Unify defaults metadata and markdown metadata parsers #6328

lierdakil · 2020-05-01T00:29:12Z

This is prompted by lierdakil/pandoc-crossref#259.

Apparently, pandoc doesn't parse metatdata fields in the defaults file the way it does it for Markdown files, particularly boolean fields are parsed as strings. I took a gander, and to my surprise, found that pandoc uses completely different code path for parsing defaults file metadata field compared to yaml metadata block in Markdown.

Long story short, this is a first attempt at merging those code paths. This should hopefully behave a little more consistently (although I'll admit I quickly gave up on figuring out how to parse fields as Markdown while parsing defaults file -- I believe it's feasible, but likely more than a bit tricky)

P.S. This is more a request for comments than a bona fide pull request. The code perhaps needs a little polish. And I keep forgetting about the draft PR feature.

P.P.S. Sorry if this text is a little rambly or a bit incoherent, it's 4 AM and I'm slightly sleep-deprived.

jgm · 2020-05-01T03:37:23Z

This is intentional. The defaults file is supposed to be more or less equivalent to specifying things on the command line. When you specify --metadata, it gets treated as a string, not parsed as Markdown. It wouldn't in general make sense to parse it as Markdown -- maybe you're not converting from Markdown! Same reasoning for the different treatment in the defaults file.

lierdakil · 2020-05-01T03:42:02Z

Okay, ignore Markdown parsing part then, this patch doesn't do it anyway. The main issue here is booleans don't get parsed as booleans. And it's entirely possible to specify booleans in metadata on the CLI.

lierdakil · 2020-05-01T03:47:01Z

I guess the question is: do you want to have the same semantics in the Markdown reader metadata parser and defaults metadata parser? (modulo parsing strings as Markdown)

If not, I would argue you need a good reason for that, because different semantics will lead to much confusion.

jgm · 2020-05-01T05:17:54Z

If booleans can be specified using --metadata on the command line, then yes, it should be the same in the defaults file.

alerque · 2020-05-01T05:36:46Z

@lierdakil You can now convert existing PRs to Draft mode. The link to do so us under the "Reviewers" section in the sidebar.

jgm · 2020-05-16T22:53:11Z

@lierdakil - can you clarify the status of this draft? What work is still needed before it's ready to review?

lierdakil · 2020-05-17T12:29:41Z

So, okay, a bit of an explanation of how I'm going about this.

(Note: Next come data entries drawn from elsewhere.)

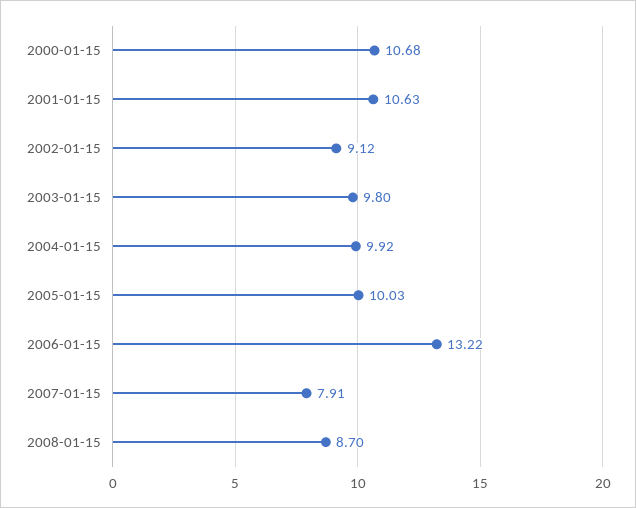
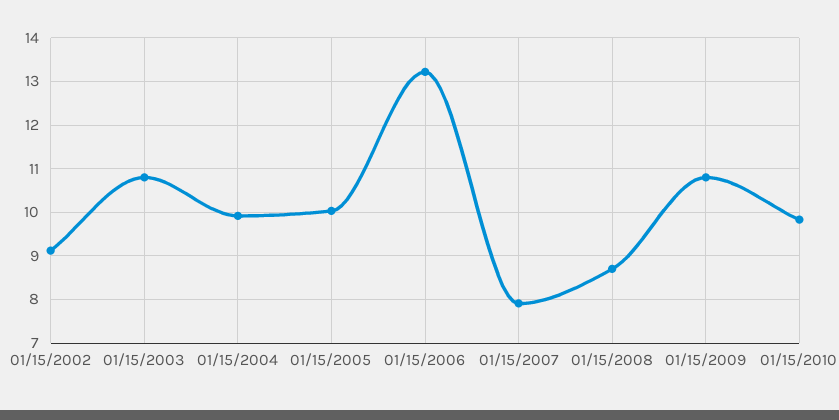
2000-01-15: 10.68 -> none
2001-01-15: 10.63 -> none
2003-01-15: 9.8 -> 10.8
01/15/2009: none -> 10.8
01/15/2010: none -> 9.8

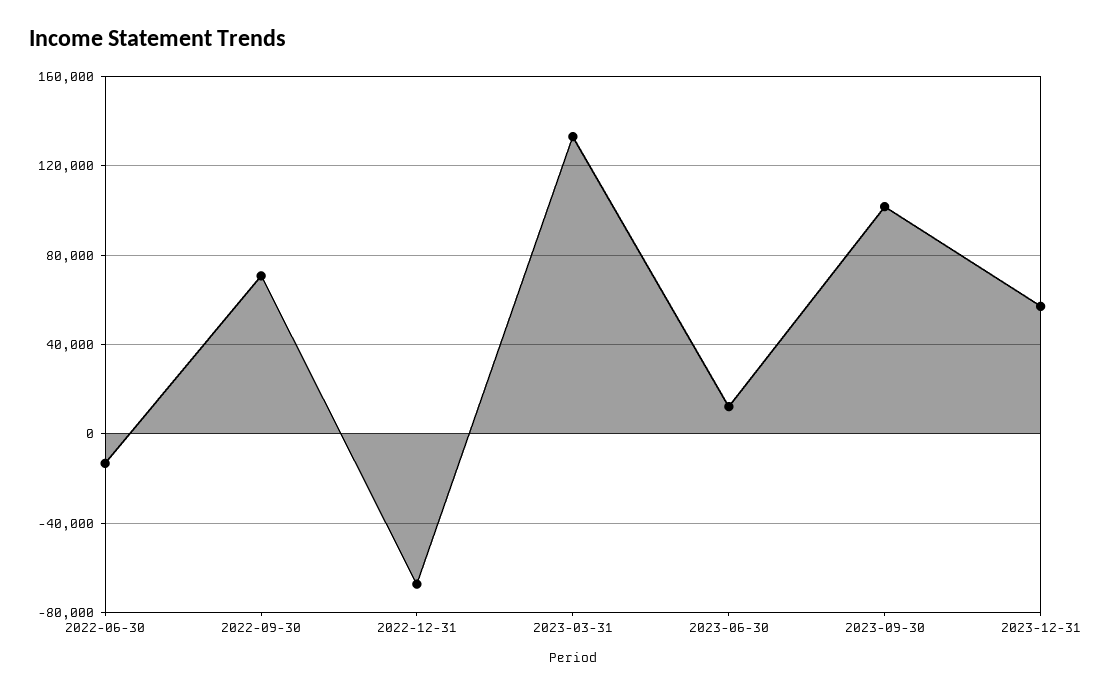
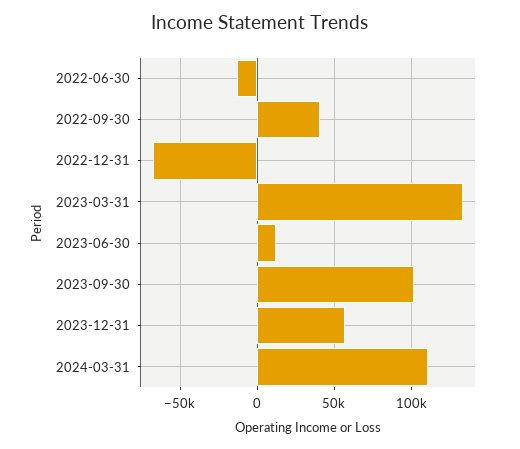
2022-09-30: 70000 -> 40000
2024-03-31: none -> 110000

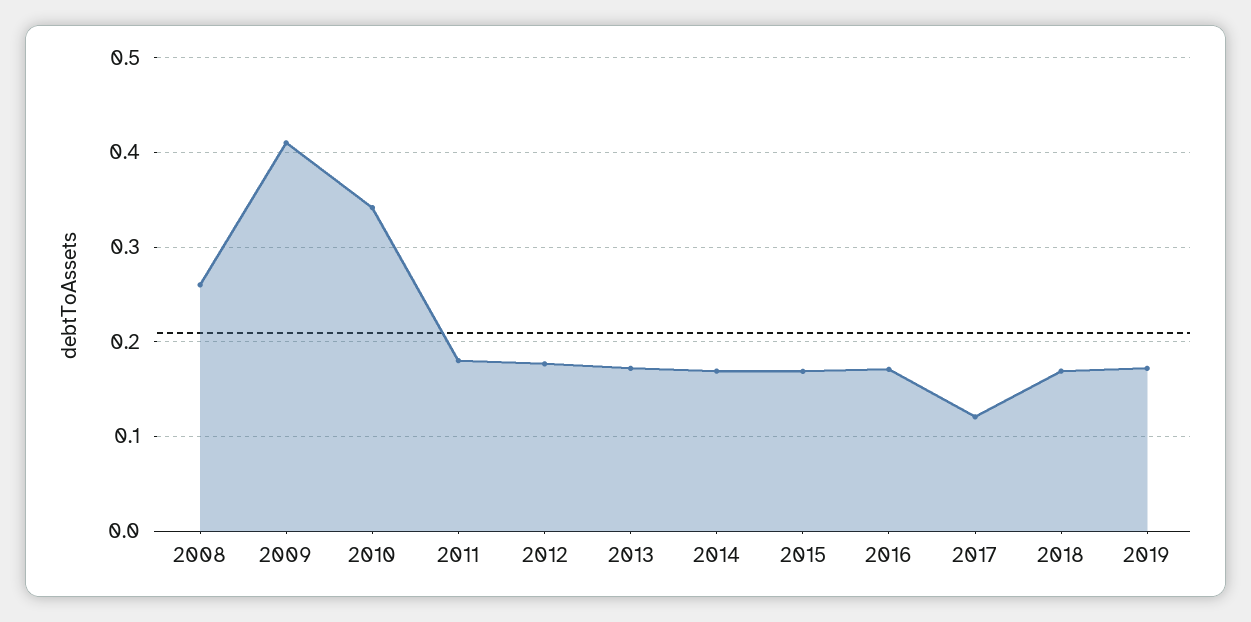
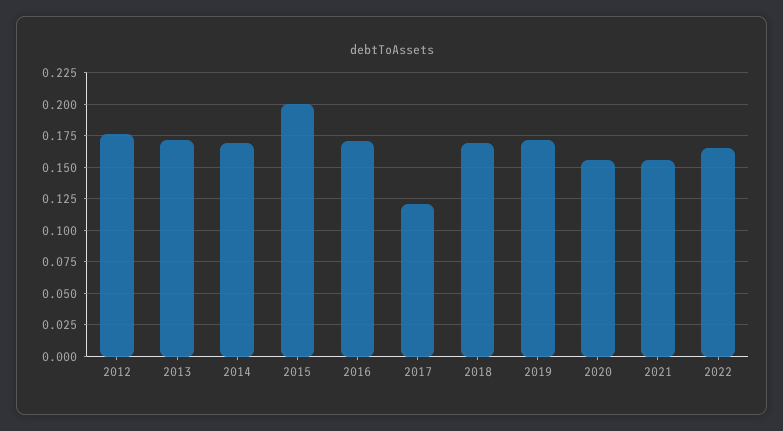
2008: 0.26 -> none
2009: 0.41 -> none
2010: 0.34 -> none
2011: 0.18 -> none
2015: 0.17 -> 0.2
2020: none -> 0.155
2021: none -> 0.155
2022: none -> 0.165

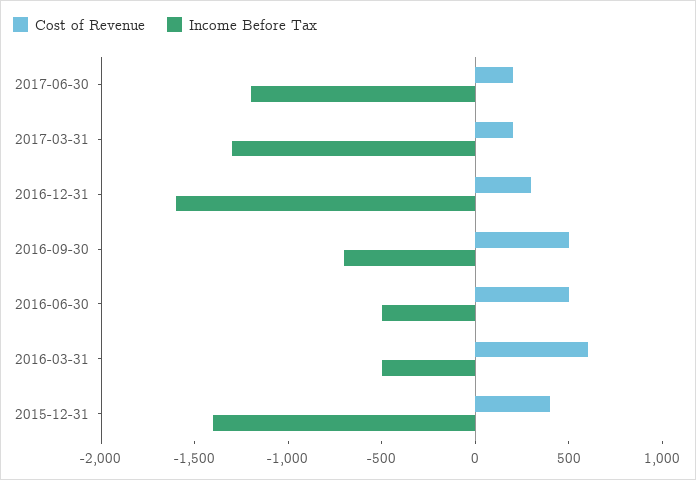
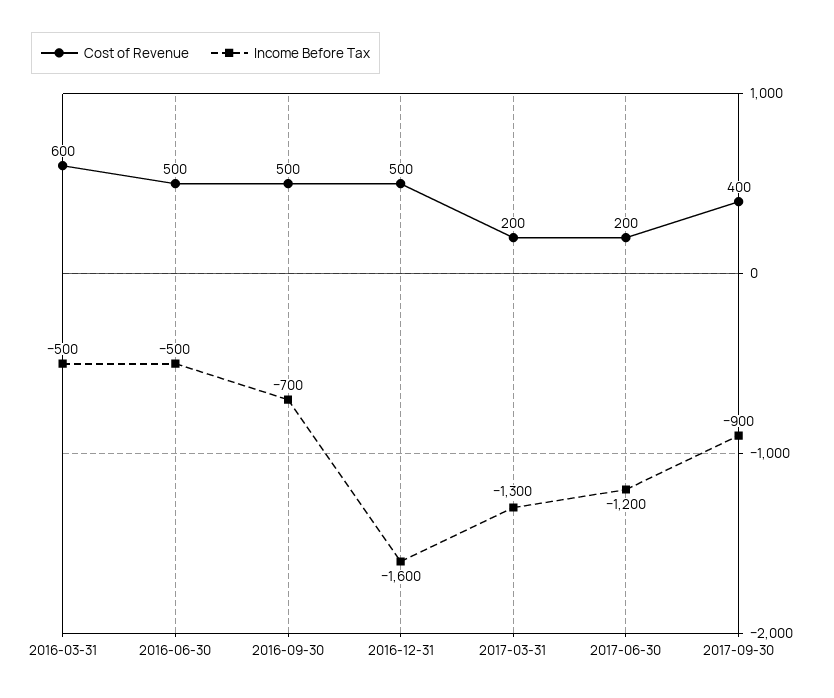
Cost of Revenue, 2016-12-31: 300 -> 500
Cost of Revenue, 2015-12-31: 400 -> none
Income Before Tax, 2015-12-31: -1400 -> none
Cost of Revenue, 2017-09-30: none -> 400
Income Before Tax, 2017-09-30: none -> -900

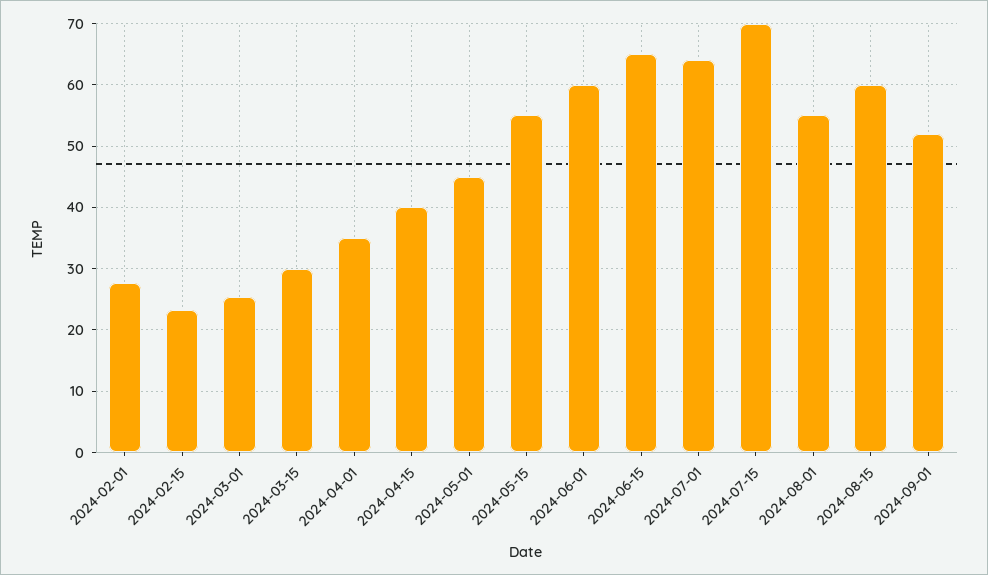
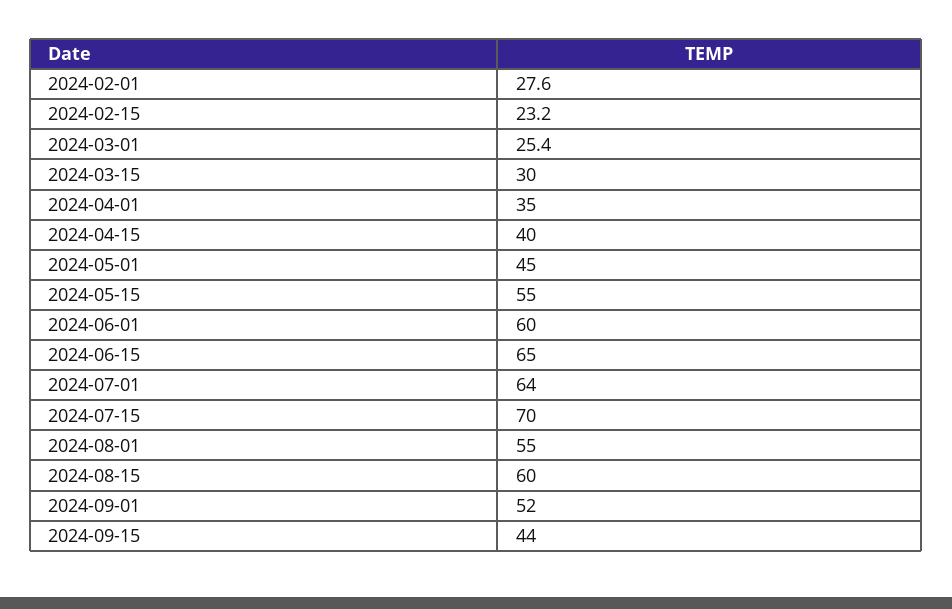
2024-09-15: none -> 44

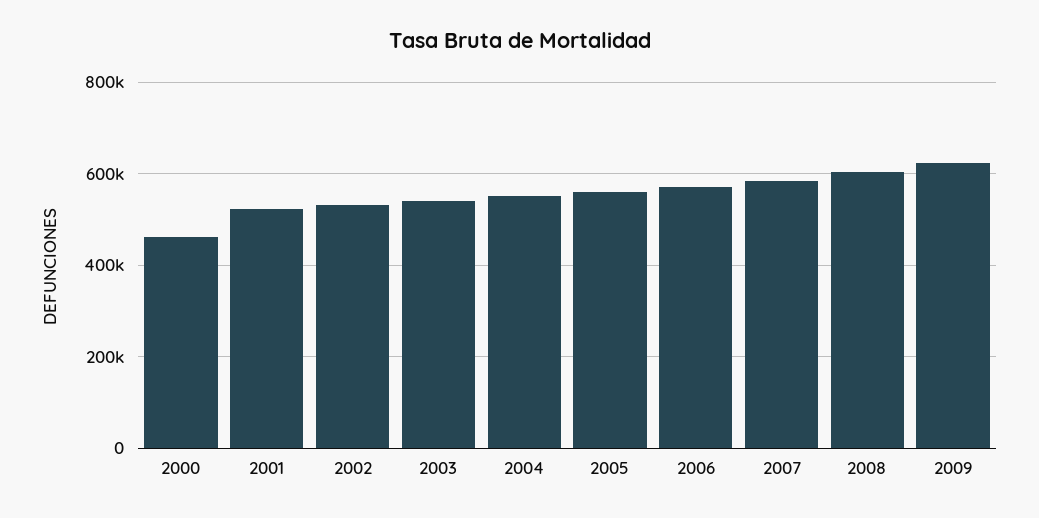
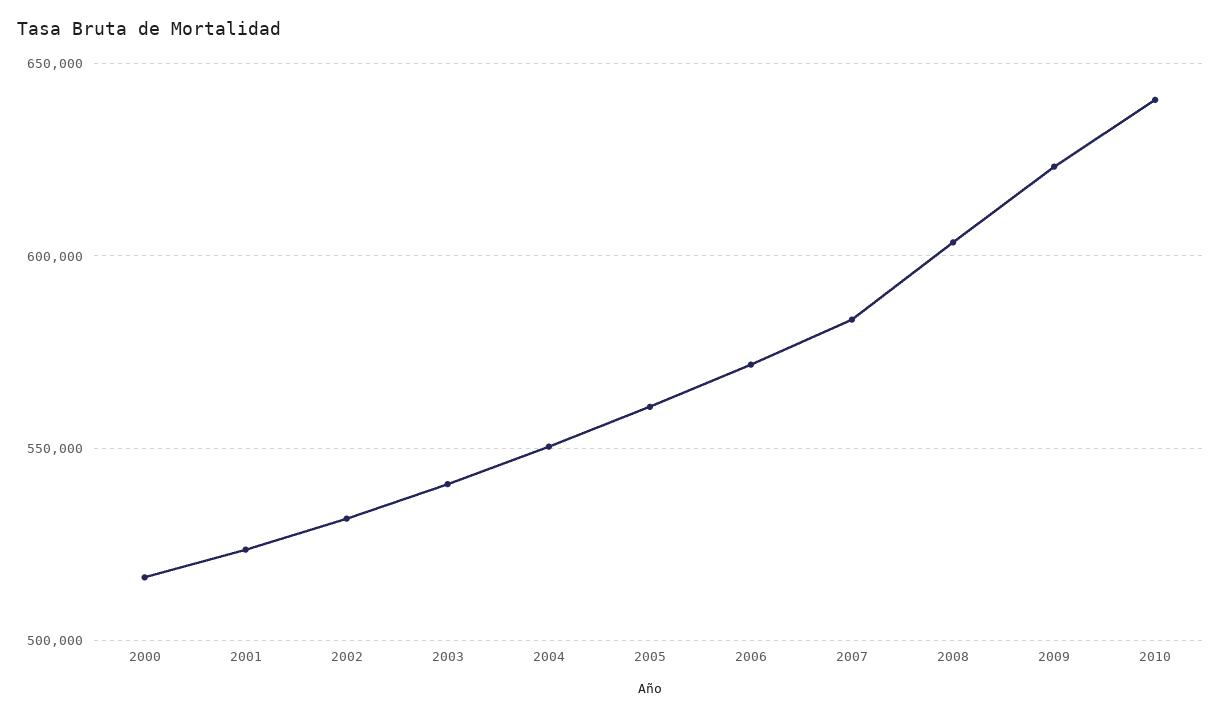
2000: 460000 -> 515000
2010: none -> 640000

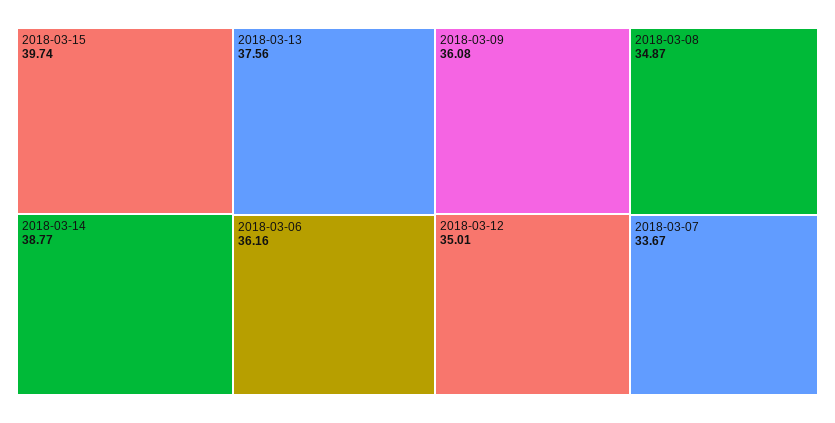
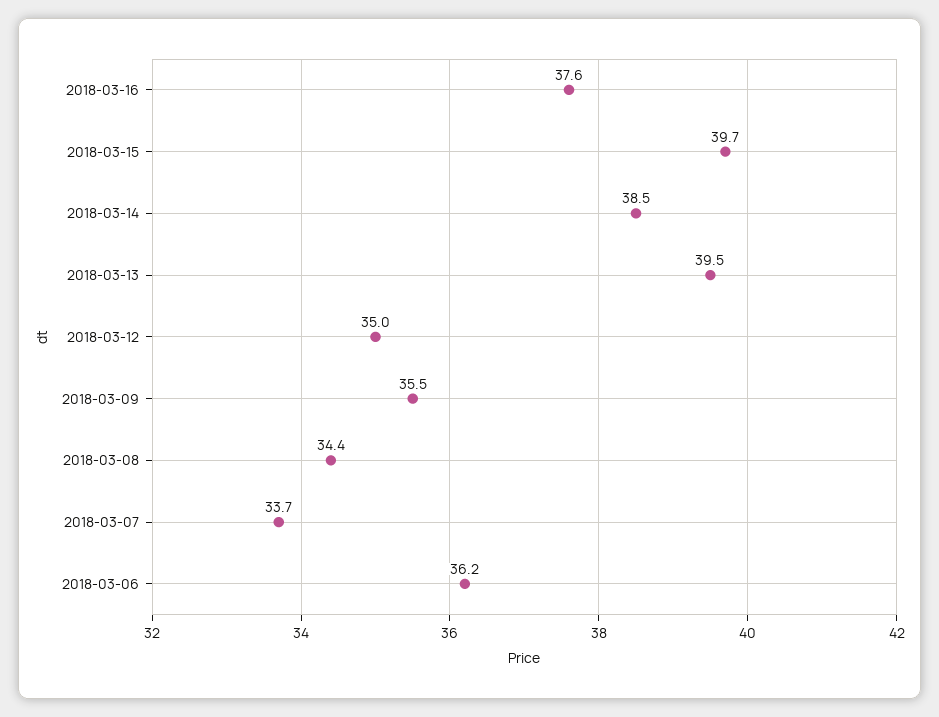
2018-03-14: 38.77 -> 38.5
2018-03-13: 37.56 -> 39.5
2018-03-09: 36.08 -> 35.5
2018-03-08: 34.87 -> 34.4
2018-03-16: none -> 37.6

There's a function yamlMap in Text.Pandoc.Readers.Metadata, which takes a block-parser and a YAML object and parses it into a MetaMap. This is specifically the parser that is used in parsing Markdown metadata blocks (albeit in the "normal" code path this happens through the proxy of yamlBsToMeta). The slight issue with this function is that it expects block parser to return Blocks, which is less flexible than we would want here, so I have to amend it to instead expect a parser that returns a MetaValue straight away (whatever that MetaValue happens to be). This is relatively trivial, because yamlMap parser wraps the result of block-parser in MetaBlocks anyway.

Given this modification, I'm re-using yamlMap to parse metadata YAML object in the defaults file. However, instead of the "blocks parser" that the function originally expects, I'm passing a dumb "parser" that just returns the input string wrapped as a MetaString.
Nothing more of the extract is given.